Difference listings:
__________________________________________________

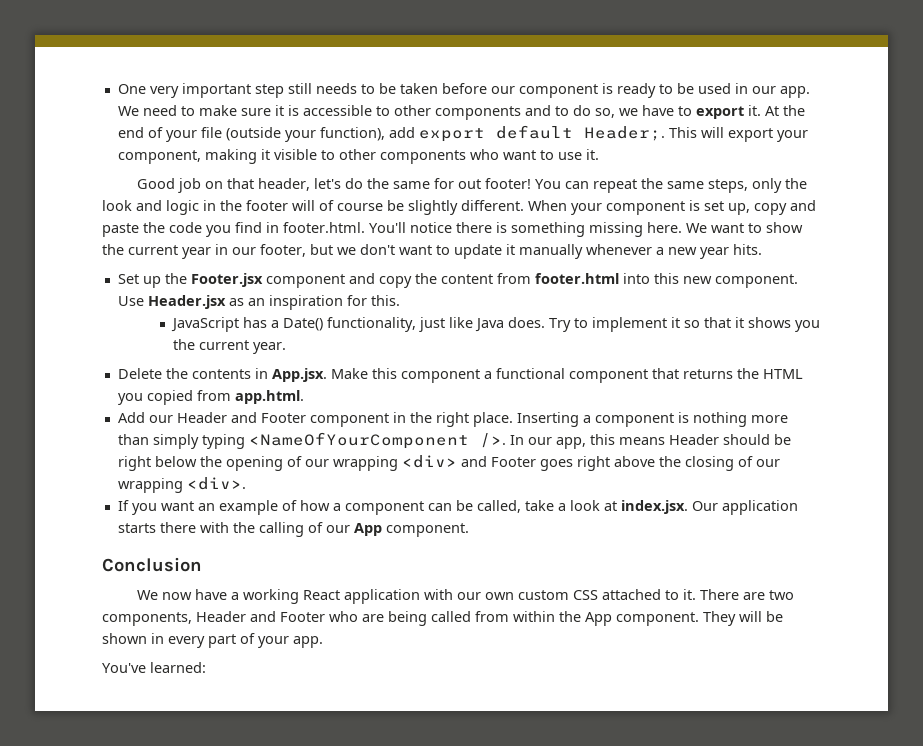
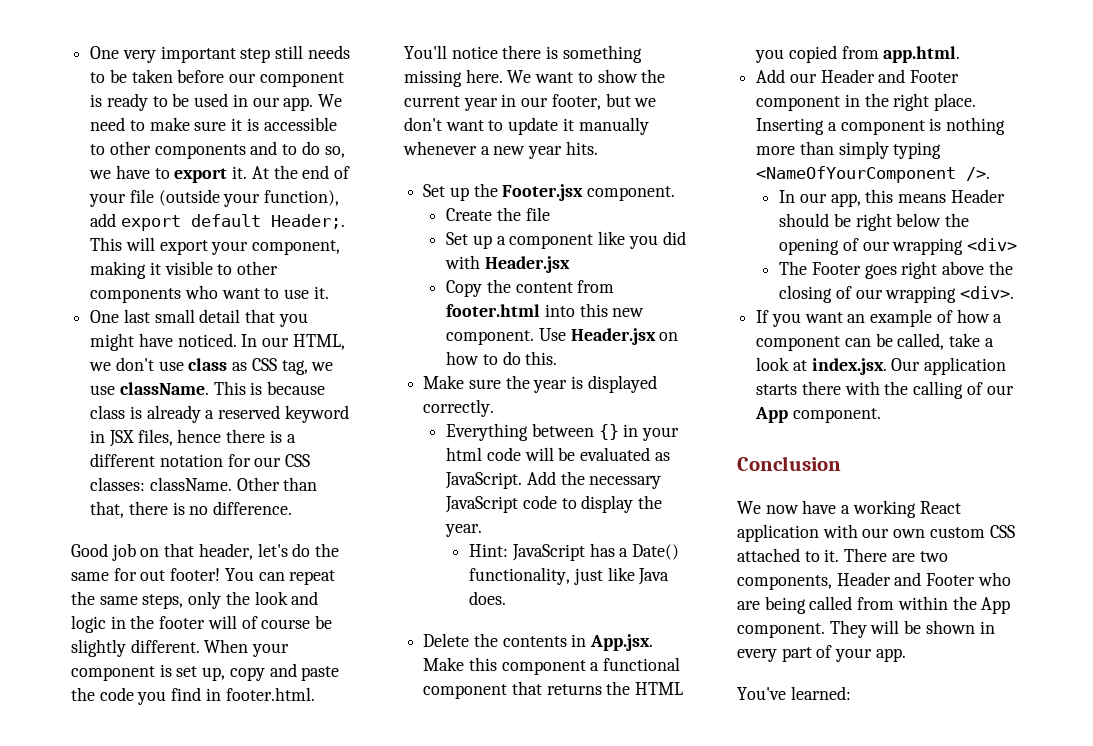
(599, 154) none -> [90,309,308,327] [90,333,345,351] [89,357,334,375] [90,381,326,395] [90,405,349,423] [90,429,296,447] [90,453,311,467] [90,477,318,491] [90,501,293,518] // One last small detail that you might have noticed. In our HTML, we don't use class as CSS tag, we use className. This is because class is already a reserved keyword in JSX files, hence there is a different notation for our CSS classes: className. Other than that, there is no difference.
[265,273,412,288] component and copy -> [587,186,676,201] [446,207,550,221] [446,231,686,249] [445,255,570,273] [446,280,483,297] component. // Create the file // Set up a component like you did with Header.jsx // Copy
[228,295,400,310] as an inspiration for this. // -> [659,332,679,341] [446,351,558,365] [423,375,657,393] [423,399,495,417] [446,423,680,441] [446,447,670,461] [445,471,662,489] [445,495,663,513] [445,524,483,537] [469,544,509,557] on how to do this. // Make sure the year is displayed correctly. // Everything between {} in your html code will be evaluated as JavaScript. Add the necessary JavaScript code to display the year. // Hint:
[548,317,820,332] [172,339,286,354] Try to implement it so that it shows you the current year. -> (507, 598) none
(506, 440) none -> (991, 174) //
[460,456,487,467] and -> [779,261,808,275] // The

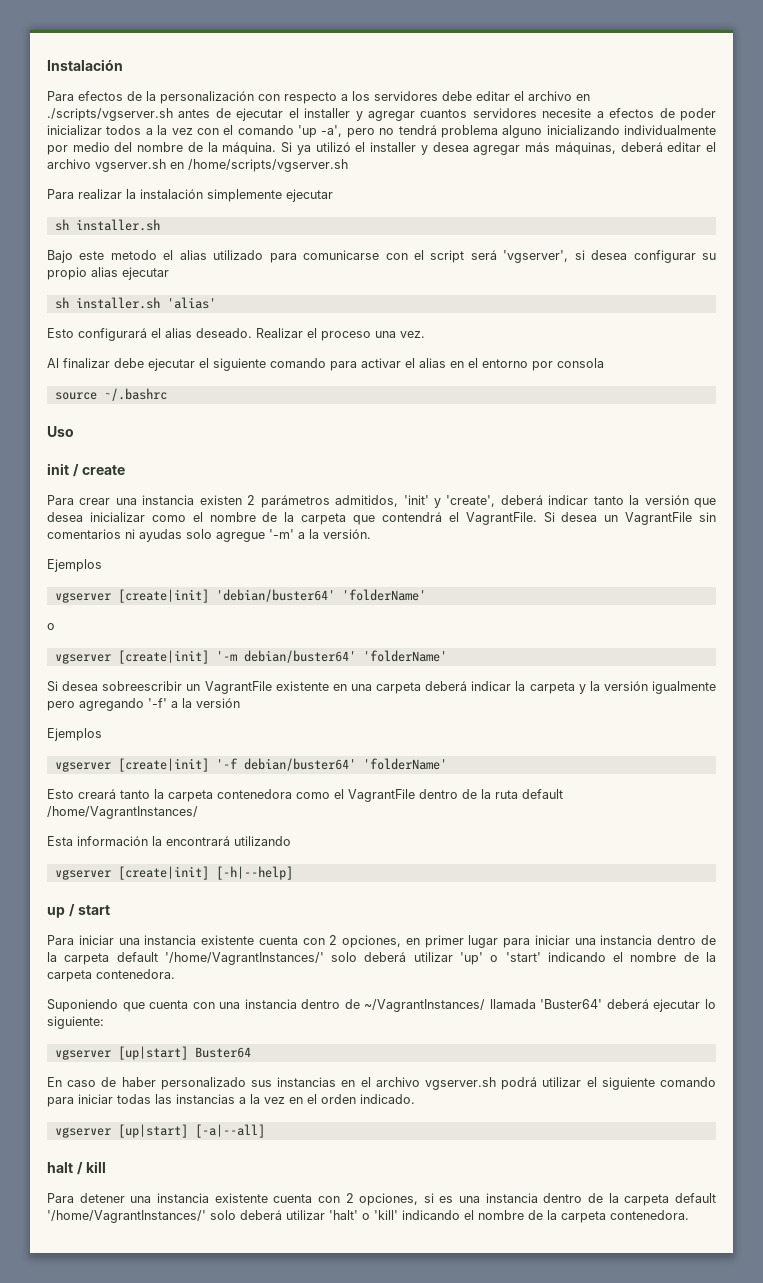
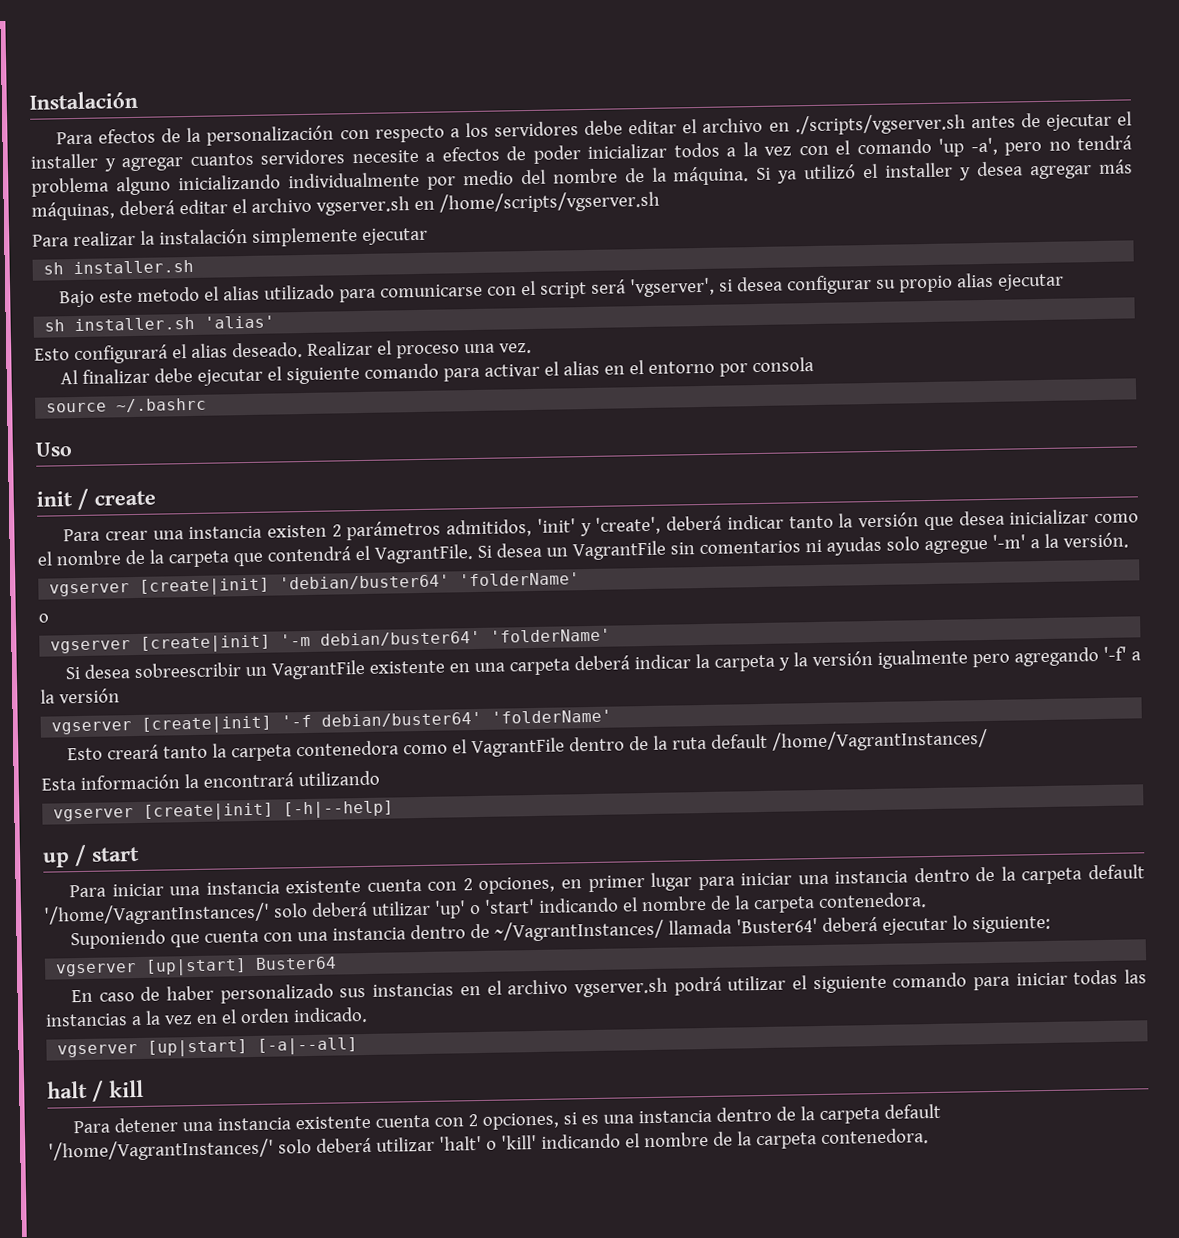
[47,559,102,572] // Ejemplos -> (1129, 540) none
[47,728,102,741] // Ejemplos -> (120, 696) none

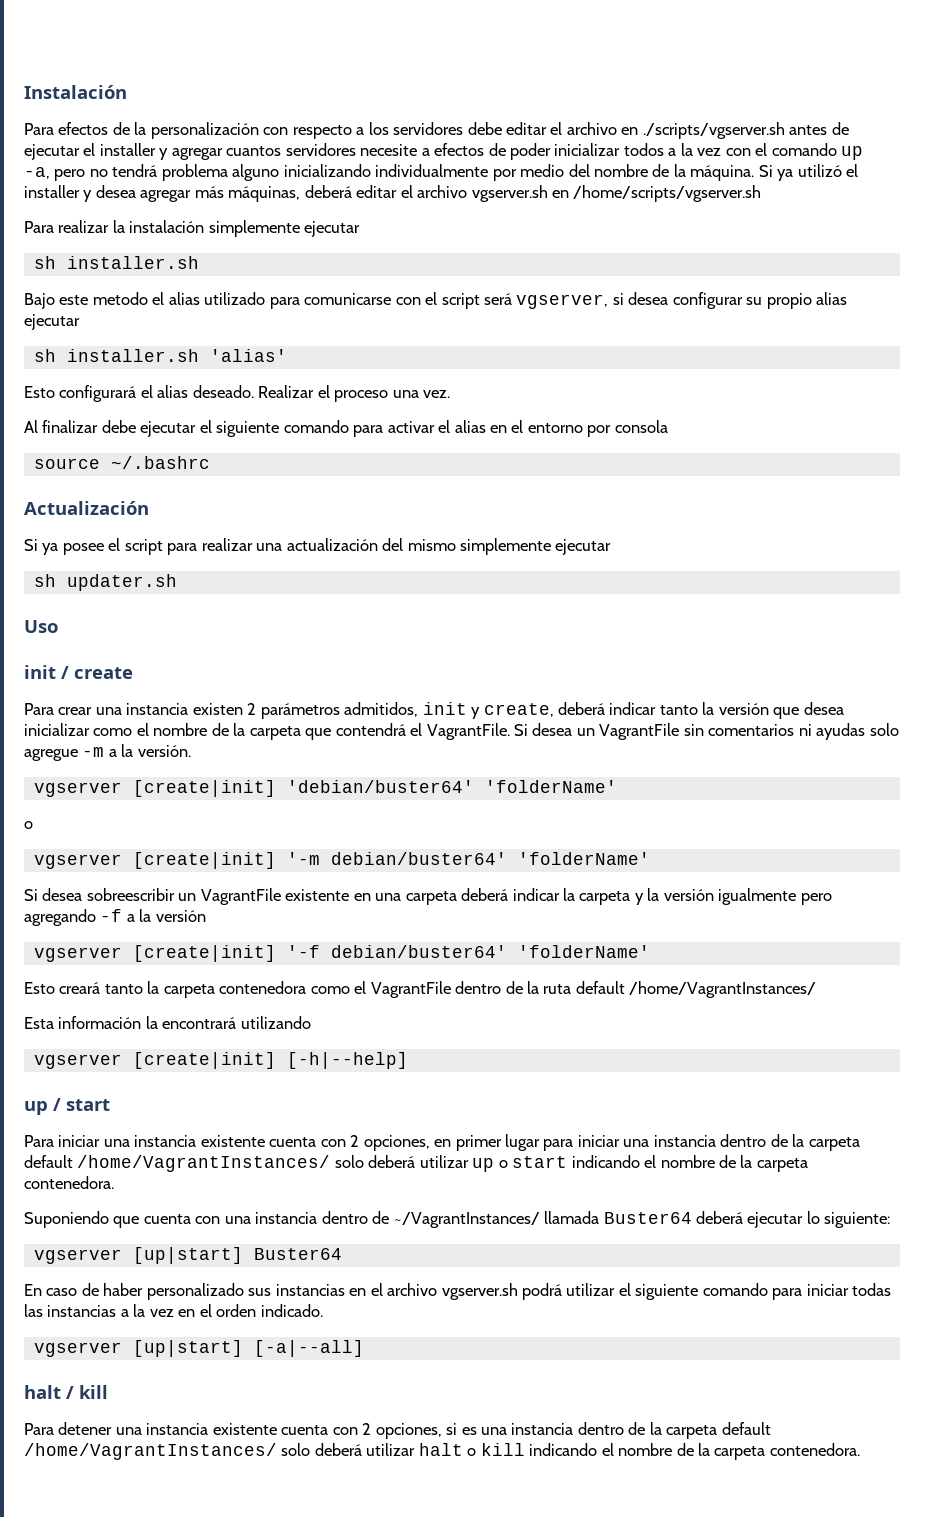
[938,137,998,157] 'up -a', -> [841,146,864,160] [24,167,50,179] up -a,
[630,277,716,298] 'vgserver', -> [516,294,609,309] vgserver,
(208, 405) none -> [24,501,149,515] [24,538,612,555] [33,574,177,591] // Actualización // Si ya posee el script para realizar una actualización del mismo simplemente ejecutar // sh updater.sh
[536,516,662,537] 'init' y 'create', -> [422,702,554,719] init y create,
[991,534,1026,549] '-m' -> [82,747,105,757] -m
[1103,646,1128,661] '-f' -> [100,909,123,922] -f
[43,899,535,926] '/home/VagrantInstances/' solo deberá utilizar 'up' o 'start' -> [77,1155,568,1172] /home/VagrantInstances/ solo deberá utilizar up o start
[736,918,819,934] 'Buster64' -> [603,1212,692,1224] Buster64
[48,1135,537,1162] '/home/VagrantInstances/' solo deberá utilizar 'halt' o 'kill' -> [24,1443,525,1460] /home/VagrantInstances/ solo deberá utilizar halt o kill

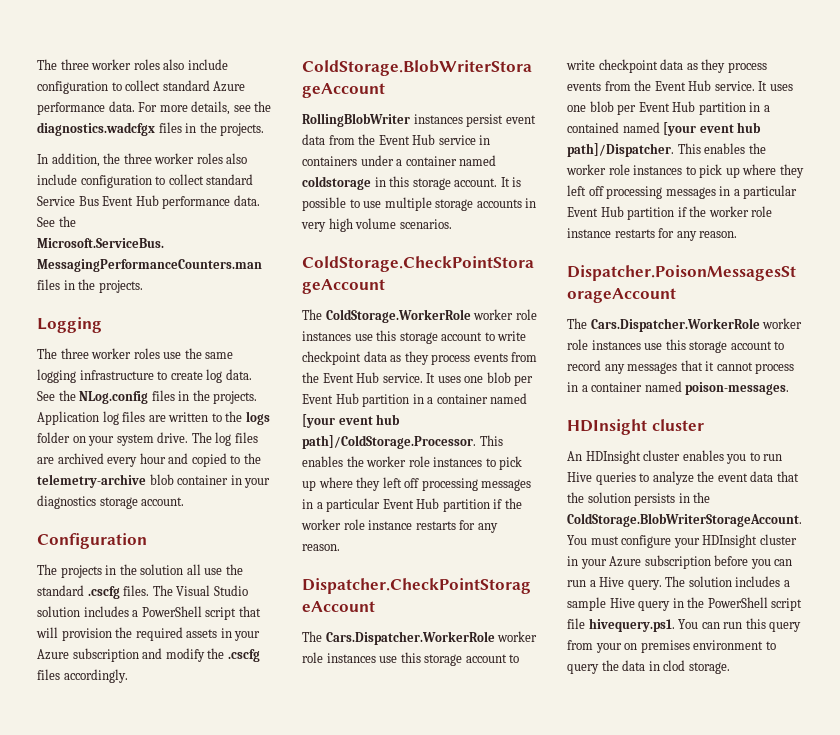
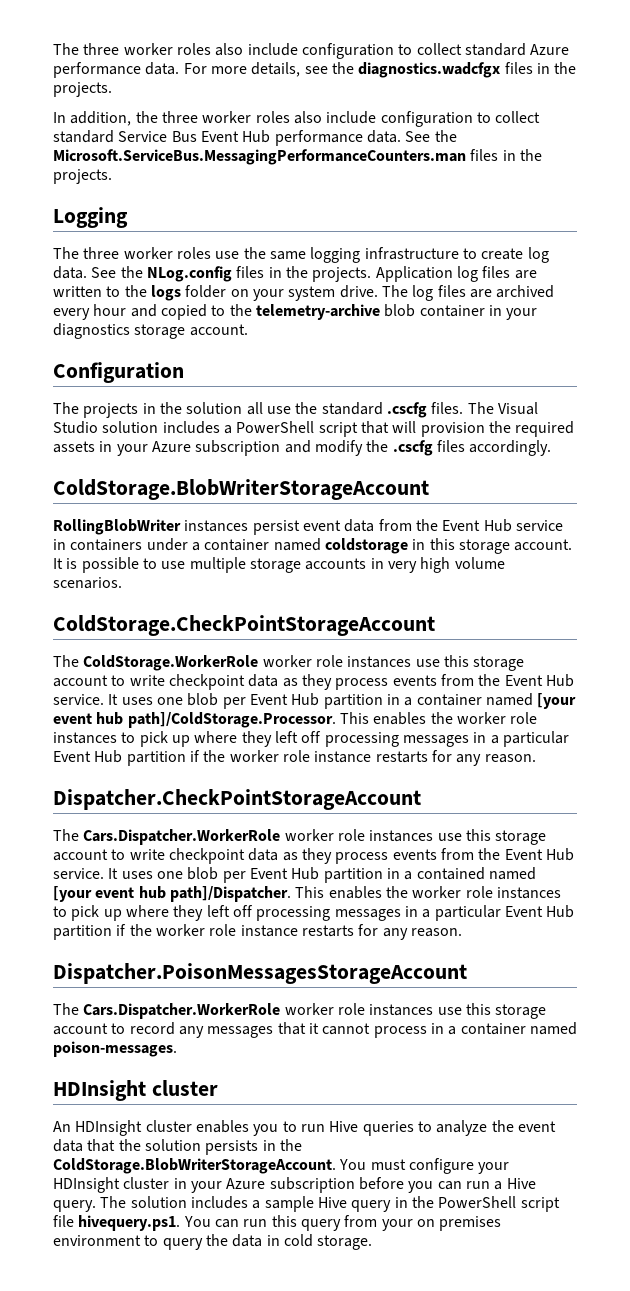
[663,660,686,671] clod -> [283,1234,313,1247] cold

__________________________________________________

*EXERCISE AIM:* Word for word, write out the lines from the top of the records above down to the line holding "[265,273,412,288] component and", inclusive, but not the pictures.

*COMPLETED EXERCISE:*
(599, 154) none -> [90,309,308,327] [90,333,345,351] [89,357,334,375] [90,381,326,395] [90,405,349,423] [90,429,296,447] [90,453,311,467] [90,477,318,491] [90,501,293,518] // One last small detail that you might have noticed. In our HTML, we don't use class as CSS tag, we use className. This is because class is already a reserved keyword in JSX files, hence there is a different notation for our CSS classes: className. Other than that, there is no difference.
[265,273,412,288] component and copy -> [587,186,676,201] [446,207,550,221] [446,231,686,249] [445,255,570,273] [446,280,483,297] component. // Create the file // Set up a component like you did with Header.jsx // Copy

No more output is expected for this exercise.